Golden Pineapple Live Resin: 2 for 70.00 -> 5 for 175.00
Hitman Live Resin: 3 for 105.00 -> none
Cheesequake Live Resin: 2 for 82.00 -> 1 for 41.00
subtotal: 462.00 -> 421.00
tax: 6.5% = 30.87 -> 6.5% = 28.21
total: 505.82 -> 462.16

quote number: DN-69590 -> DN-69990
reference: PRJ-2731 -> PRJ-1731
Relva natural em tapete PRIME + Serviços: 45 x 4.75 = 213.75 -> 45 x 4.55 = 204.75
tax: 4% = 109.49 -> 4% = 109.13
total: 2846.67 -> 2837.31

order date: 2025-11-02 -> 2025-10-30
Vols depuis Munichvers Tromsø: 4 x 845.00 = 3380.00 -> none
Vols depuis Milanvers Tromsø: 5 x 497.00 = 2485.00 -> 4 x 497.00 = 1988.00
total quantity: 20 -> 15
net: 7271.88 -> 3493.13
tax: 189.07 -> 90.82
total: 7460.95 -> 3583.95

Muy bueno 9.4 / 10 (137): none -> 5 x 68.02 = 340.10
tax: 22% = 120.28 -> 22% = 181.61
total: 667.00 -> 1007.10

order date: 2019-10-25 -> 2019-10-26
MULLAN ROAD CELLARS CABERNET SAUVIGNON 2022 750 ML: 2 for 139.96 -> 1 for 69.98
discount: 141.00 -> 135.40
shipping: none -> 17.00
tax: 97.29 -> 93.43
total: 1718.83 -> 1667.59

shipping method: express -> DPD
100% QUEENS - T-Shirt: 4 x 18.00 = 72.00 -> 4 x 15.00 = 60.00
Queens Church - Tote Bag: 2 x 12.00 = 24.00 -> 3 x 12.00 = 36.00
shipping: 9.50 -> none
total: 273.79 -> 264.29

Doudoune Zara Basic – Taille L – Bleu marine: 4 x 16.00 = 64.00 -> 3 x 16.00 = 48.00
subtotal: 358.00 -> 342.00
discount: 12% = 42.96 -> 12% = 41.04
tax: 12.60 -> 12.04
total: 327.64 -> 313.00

What is expected: Collect each line of the entries that has the word "Resin", copying it in full.

Exercise answer:
Golden Pineapple Live Resin: 2 for 70.00 -> 5 for 175.00
Hitman Live Resin: 3 for 105.00 -> none
Cheesequake Live Resin: 2 for 82.00 -> 1 for 41.00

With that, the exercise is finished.